1) The take up reel assembly head (I was worried about breaking a C clip and didn't have a replacement at the time). That might be still a bit gunked up inside but its not a rubber exposed part it's just a plastic turning reel assembly basically which does rotate normally as you'd expect...it's already been lubed too.

 

2) I didn't clean the pinch roller shaft  (another c clip there) and I haven't wet/dry sanded the pinch roller rubber like you said. It's hard to tell if it's too slick on the surface of it but I suppose I can add slight texture through the wet/dry sanding paper as you said? Worth a try?

 

3) I didn't remove the front plate which all the heads and wires come over the front for fear of fucking it up alignment wise and mechanically. That would be the only way I would be able to remove the capstan and clean that shaft but it rotates relatively well in my mind.

 

4) I didn't unscrew the metal motor flywheel itself and clean that shaft as the motor was spinning great and it's a pain to remove the tiny screws.

 

I think I might try (2) or simply buy a new pinch roller. What do you think? Is it easy to buy new rubber parts?

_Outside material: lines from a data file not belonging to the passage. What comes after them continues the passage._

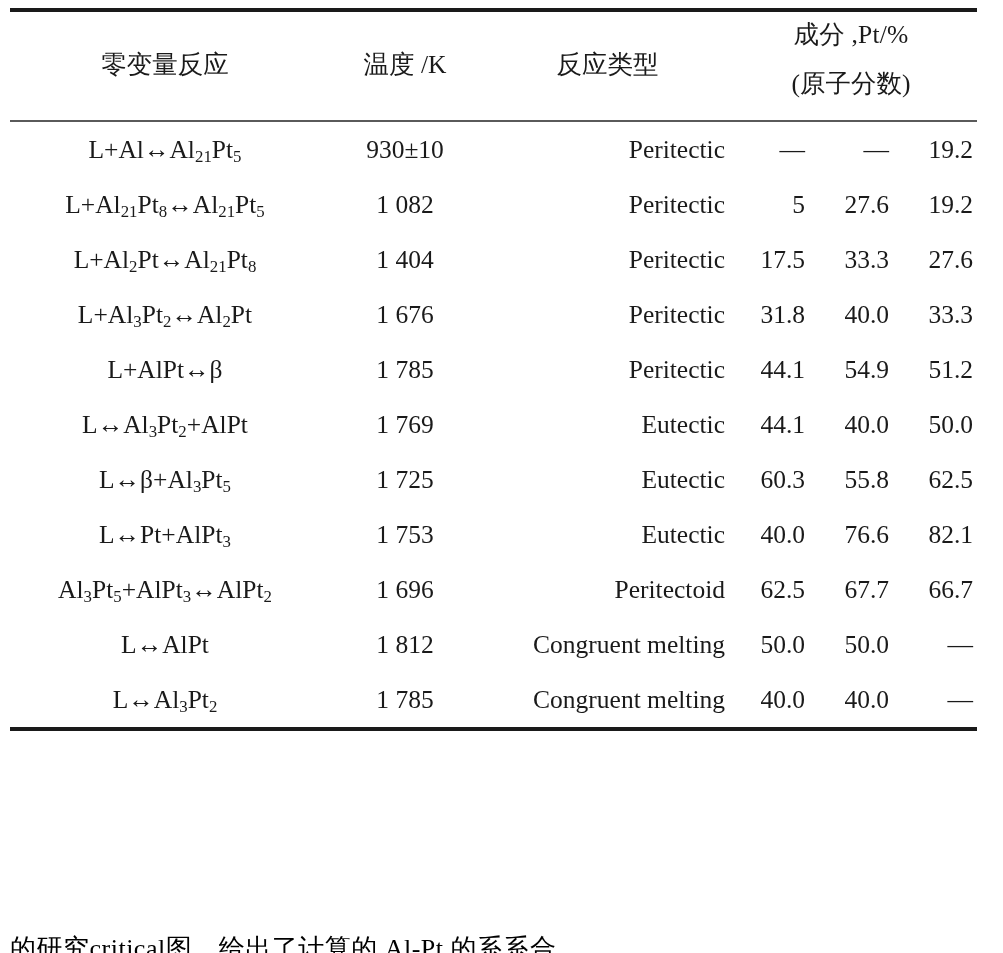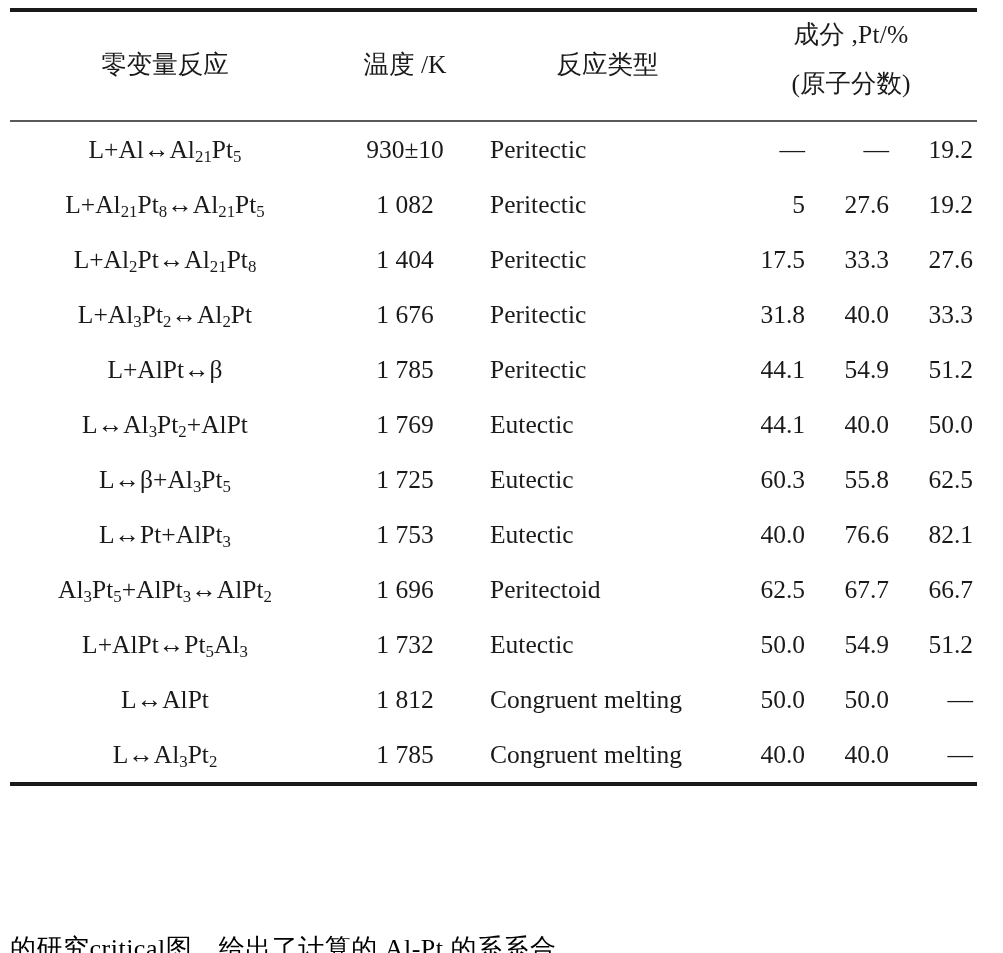--- a/index.html
+++ b/index.html
@@ -79,21 +79,21 @@
   tbody td {
     padding: 0;
     height: 55px;
     line-height: 55px;
     font-size: 25.5px;
     white-space: nowrap;
   }
 
   td.c-reaction { text-align: center; }
   td.c-temp     { text-align: center; }
-  td.c-type     { text-align: left; }
+  td.c-type     { text-align: right; }
   td.c-num      { text-align: right; padding-right: 4px; }
 
   sub {
     font-size: 0.66em;
     vertical-align: -0.24em;
     line-height: 0;
   }
 
   
   col.w-reaction { width: 310px; }
@@ -227,28 +227,20 @@
           </tr>
           <tr>
             <td class="c-reaction">Al<sub>3</sub>Pt<sub>5</sub>+AlPt<sub>3</sub>↔AlPt<sub>2</sub></td>
             <td class="c-temp">1 696</td>
             <td class="c-type">Peritectoid</td>
             <td class="c-num">62.5</td>
             <td class="c-num">67.7</td>
             <td class="c-num">66.7</td>
           </tr>
           <tr>
-            <td class="c-reaction">L+AlPt↔Pt<sub>5</sub>Al<sub>3</sub></td>
-            <td class="c-temp">1 732</td>
-            <td class="c-type">Eutectic</td>
-            <td class="c-num">50.0</td>
-            <td class="c-num">54.9</td>
-            <td class="c-num">51.2</td>
-          </tr>
-          <tr>
             <td class="c-reaction">L↔AlPt</td>
             <td class="c-temp">1 812</td>
             <td class="c-type">Congruent melting</td>
             <td class="c-num">50.0</td>
             <td class="c-num">50.0</td>
             <td class="c-num">—</td>
           </tr>
           <tr>
             <td class="c-reaction">L↔Al<sub>3</sub>Pt<sub>2</sub></td>
             <td class="c-temp">1 785</td>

Probably not right?

 

So it's kind of temperamental but I get there after a bit of trial and error. 

 

Yes, you were right about the echo knob - I simply use that as the 'feedback' and I can get it to self oscillate, it can quickly get out of control and push the VUs into the red so I have to sort of be ready to scale it back when that happens. 

 

If I have the same issue with the new tape that's coming in a few days I suppose I'll try and clean it again...almost there it seems.